*** SOURCE DATA ***

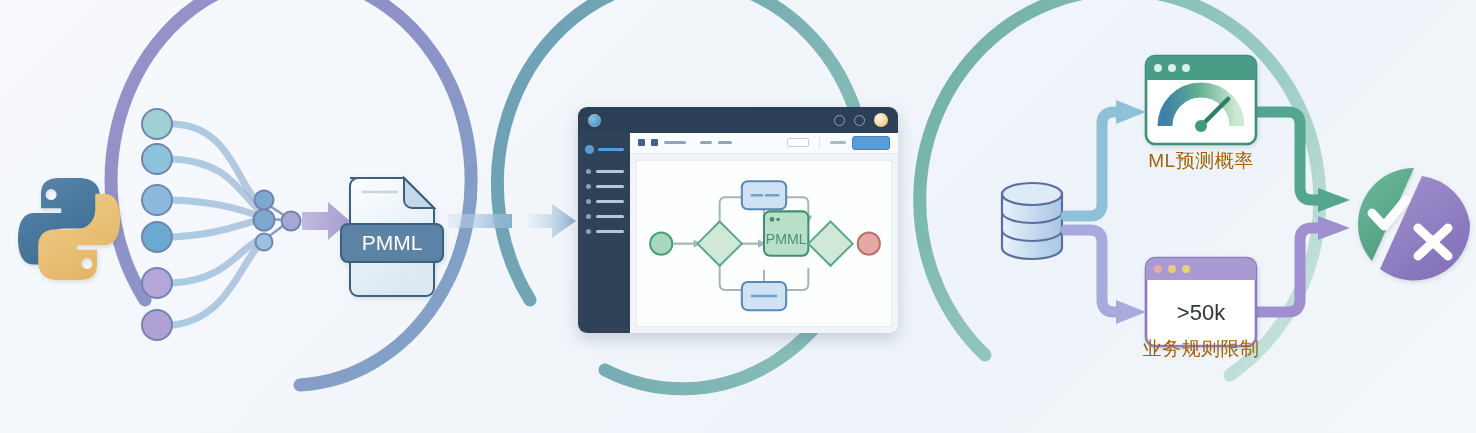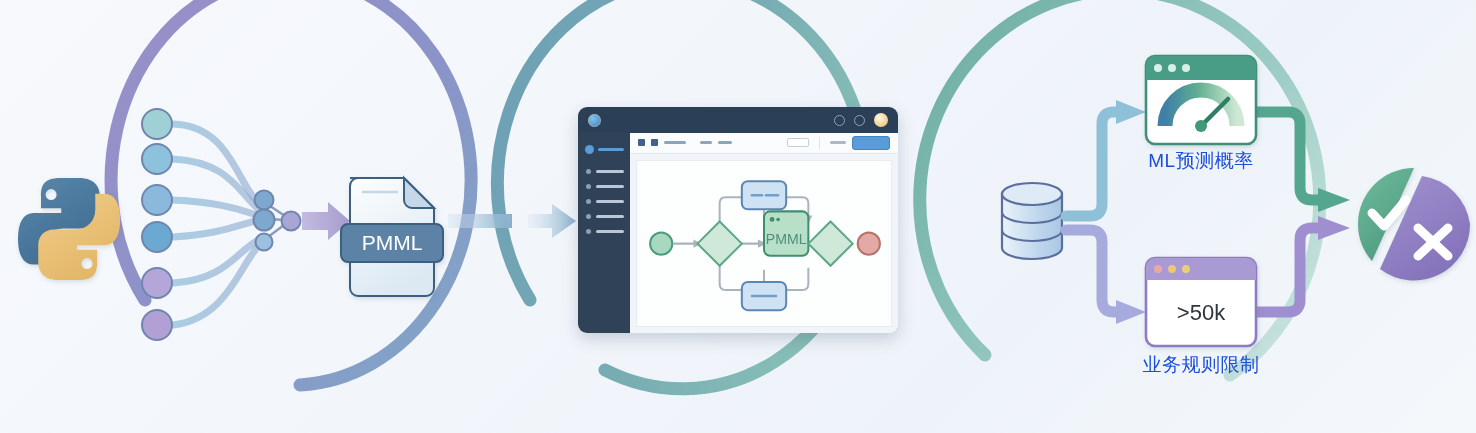"ML预测概率" .lbl { color: #1d4ed8 -> #a16207 }
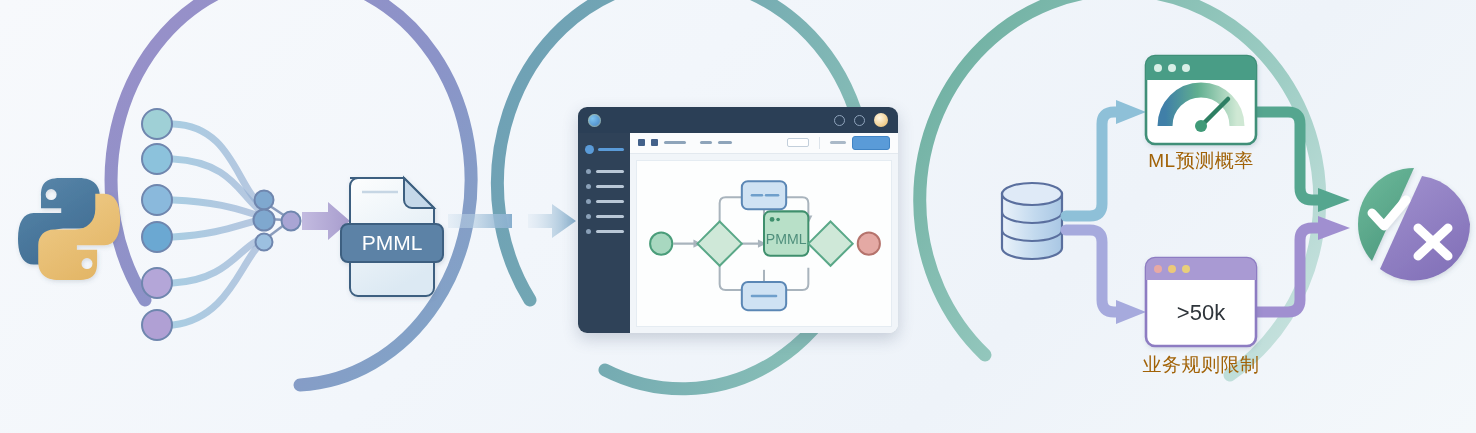"业务规则限制" div.lbl { top: 352px -> 336px }
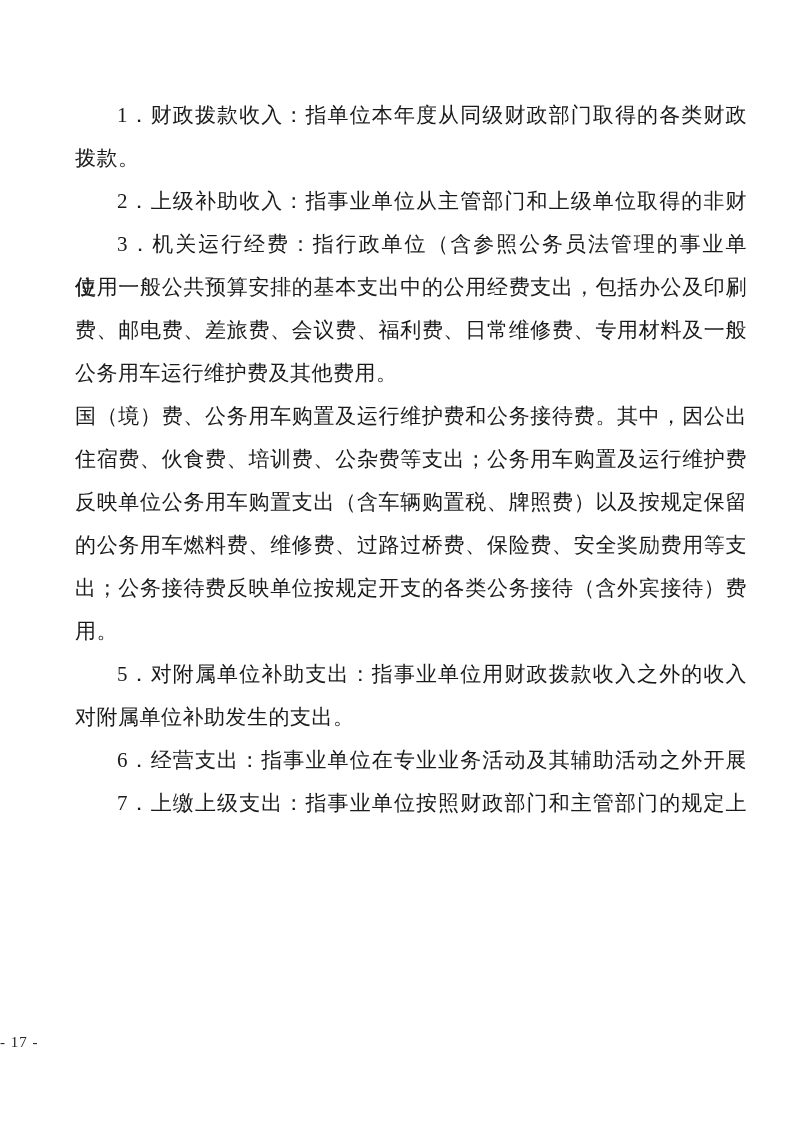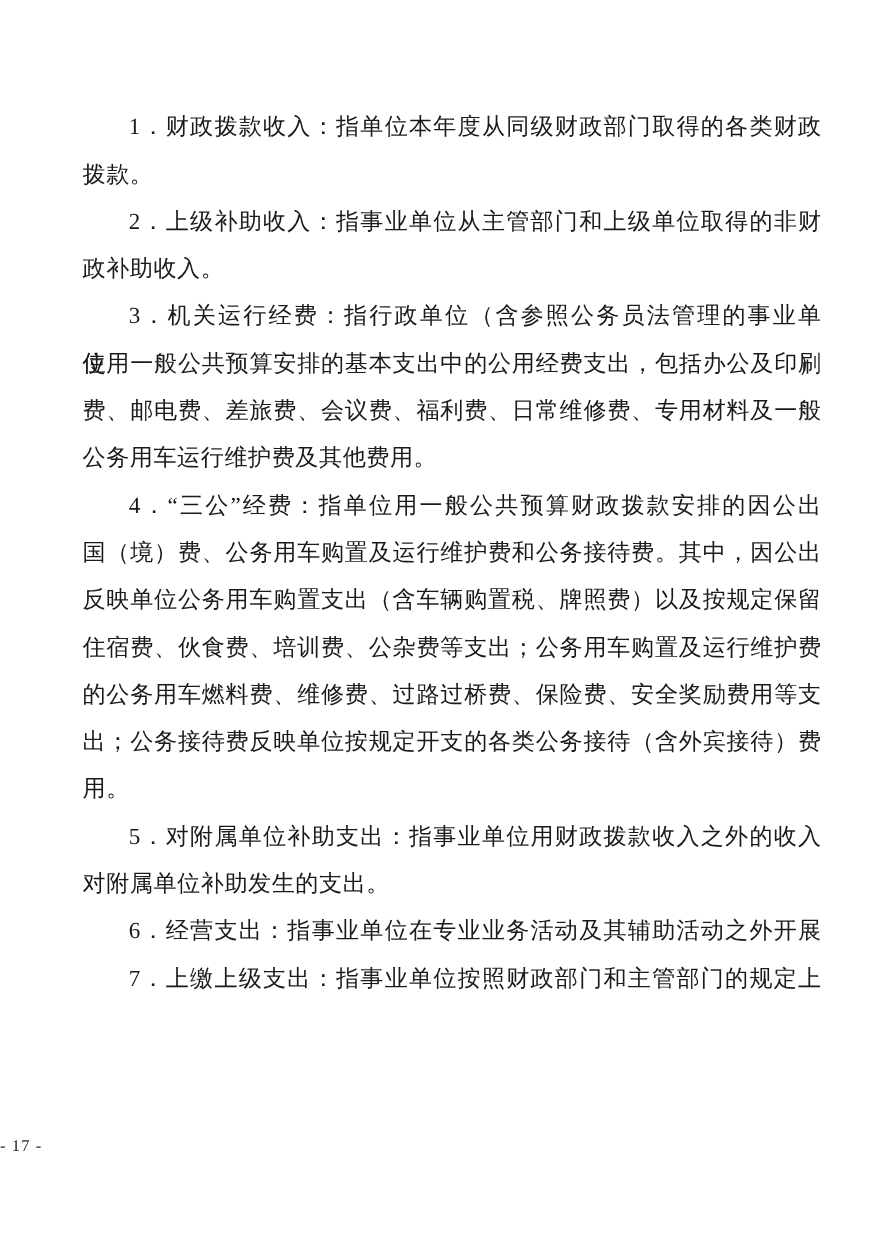"政补助收入。" div.line { html: <div>政补助收入。</div> -> none }
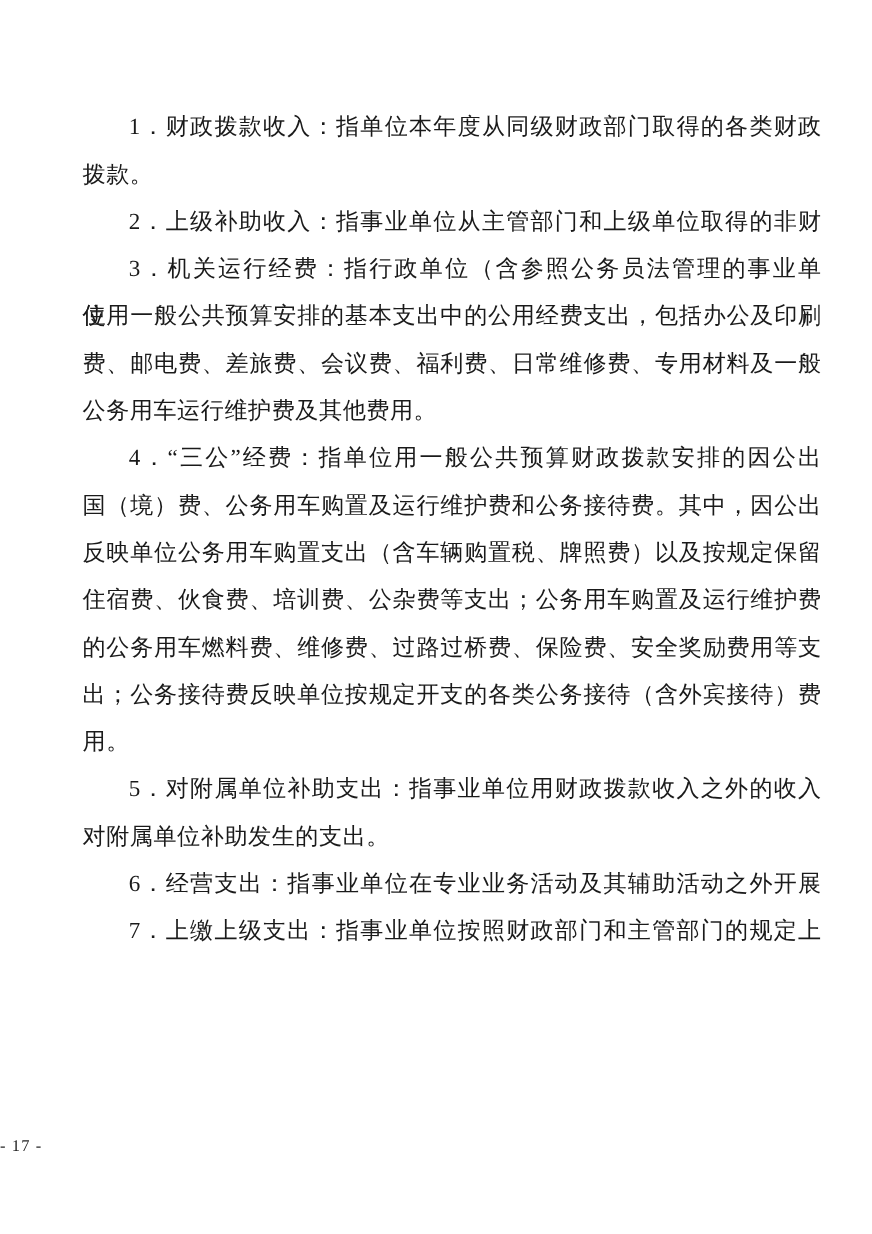"4．“三公”经费：指单位用一般公共预算财政拨款安排的因公出" div.line { html: <div>4．“三公”经费：指单位用一般公共预算财政拨款安排的因公出</div> -> none }
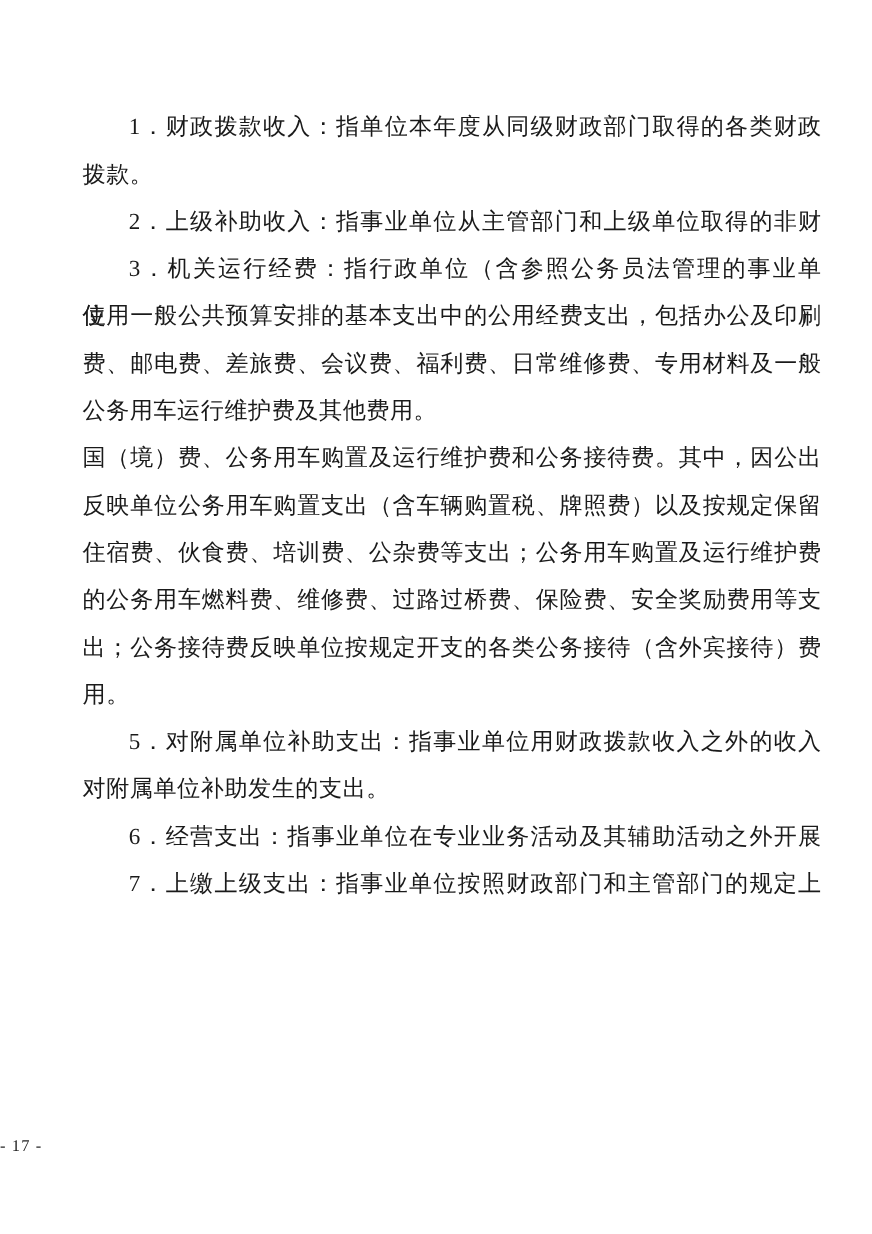"反映单位公务用车购置支出（含车辆购置税、牌照费）以及按规定保留" div.line { order: before "住宿费、伙食费、培训费、公杂费等支出；公务用车购置及运行维护费" -> after "住宿费、伙食费、培训费、公杂费等支出；公务用车购置及运行维护费" }
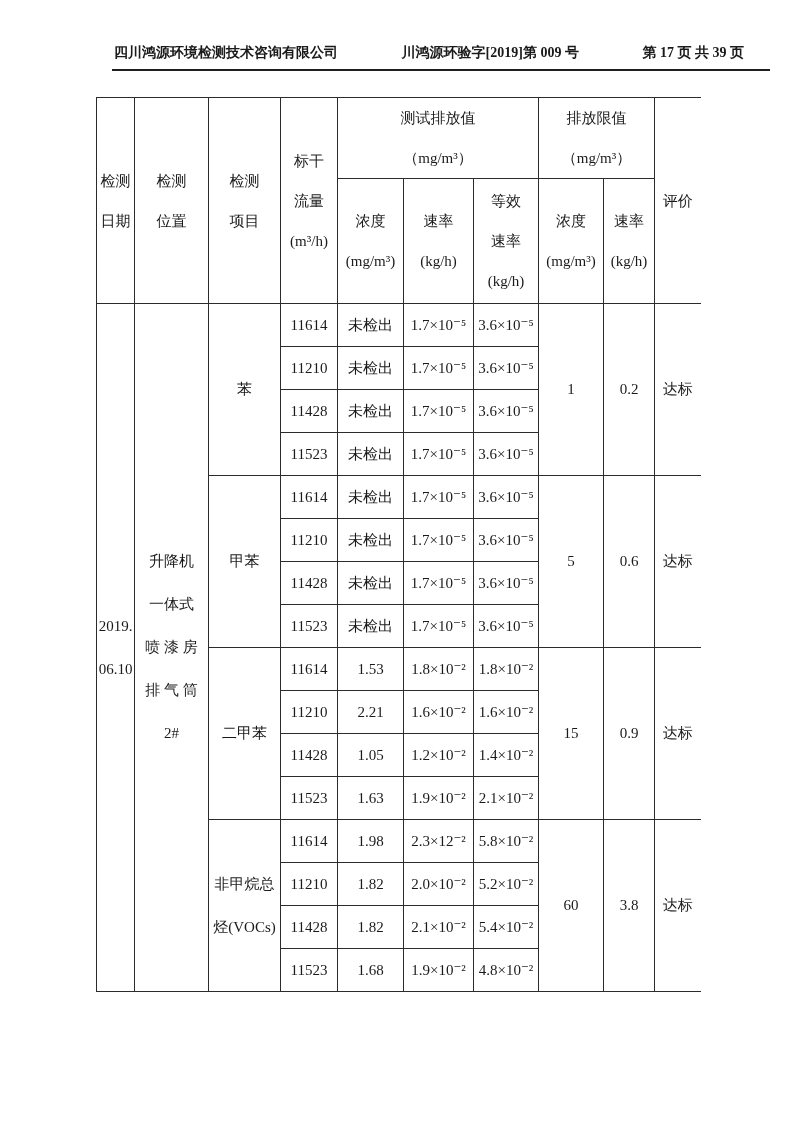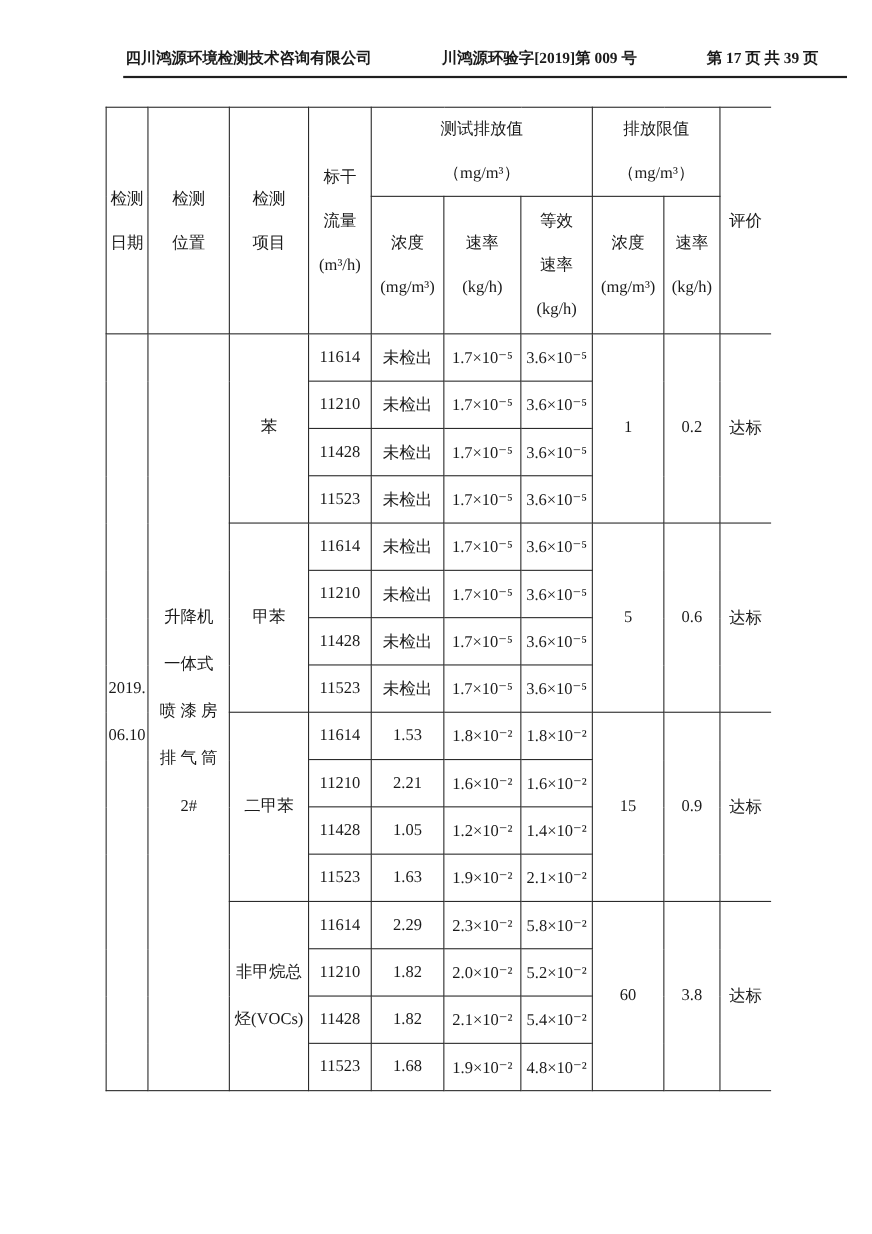"2.29" td { text: 2.29 -> 1.98 }
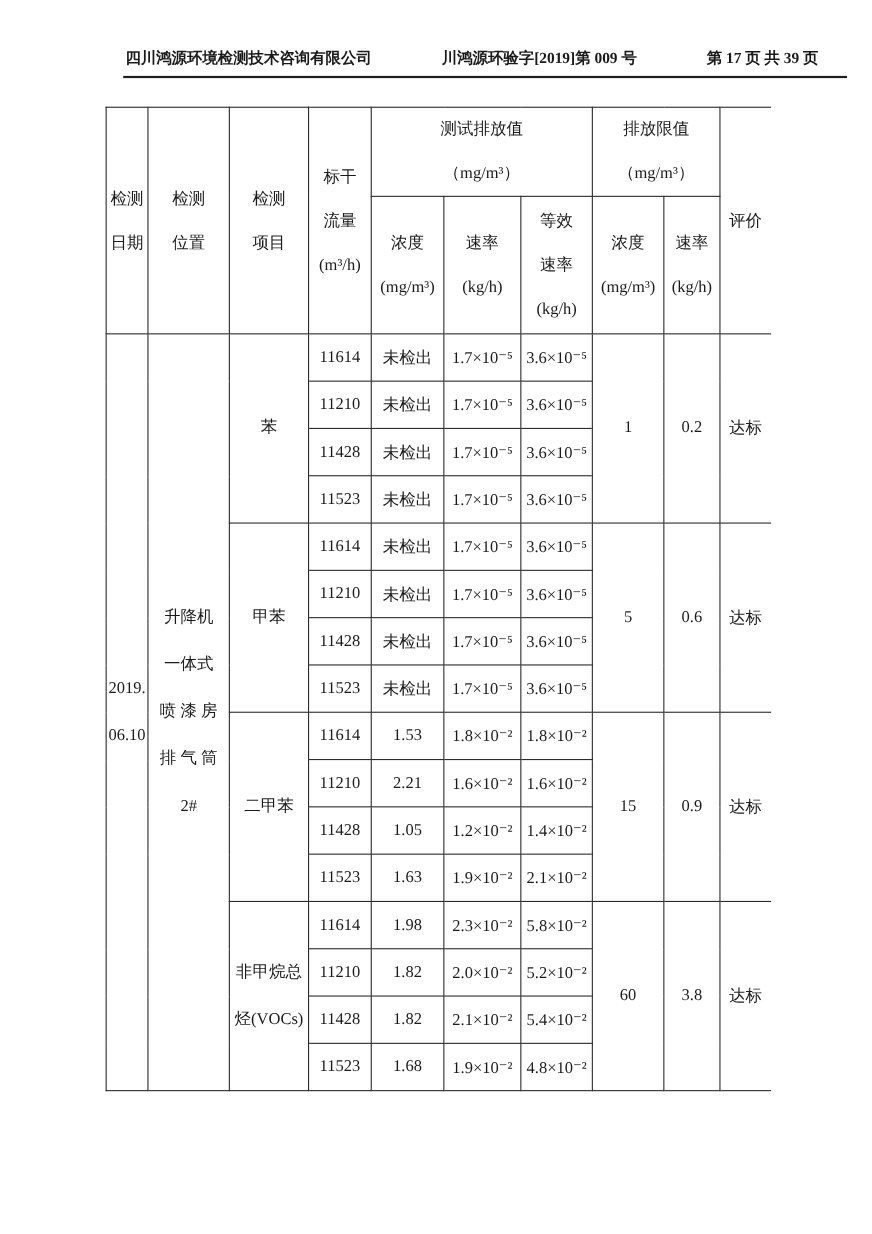"2.3×10⁻²" td { text: 10 -> 12 }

*** End of SOURCE DATA ***

**EXERCISE:**
Give back all the records as they stand, but with no pictures in the copy.

**PROBLEM SOLUTION:**
"ML预测概率" .lbl { color: #1d4ed8 -> #a16207 }
"业务规则限制" div.lbl { top: 352px -> 336px }
"政补助收入。" div.line { html: <div>政补助收入。</div> -> none }
"4．“三公”经费：指单位用一般公共预算财政拨款安排的因公出" div.line { html: <div>4．“三公”经费：指单位用一般公共预算财政拨款安排的因公出</div> -> none }
"反映单位公务用车购置支出（含车辆购置税、牌照费）以及按规定保留" div.line { order: before "住宿费、伙食费、培训费、公杂费等支出；公务用车购置及运行维护费" -> after "住宿费、伙食费、培训费、公杂费等支出；公务用车购置及运行维护费" }
"2.29" td { text: 2.29 -> 1.98 }
"2.3×10⁻²" td { text: 10 -> 12 }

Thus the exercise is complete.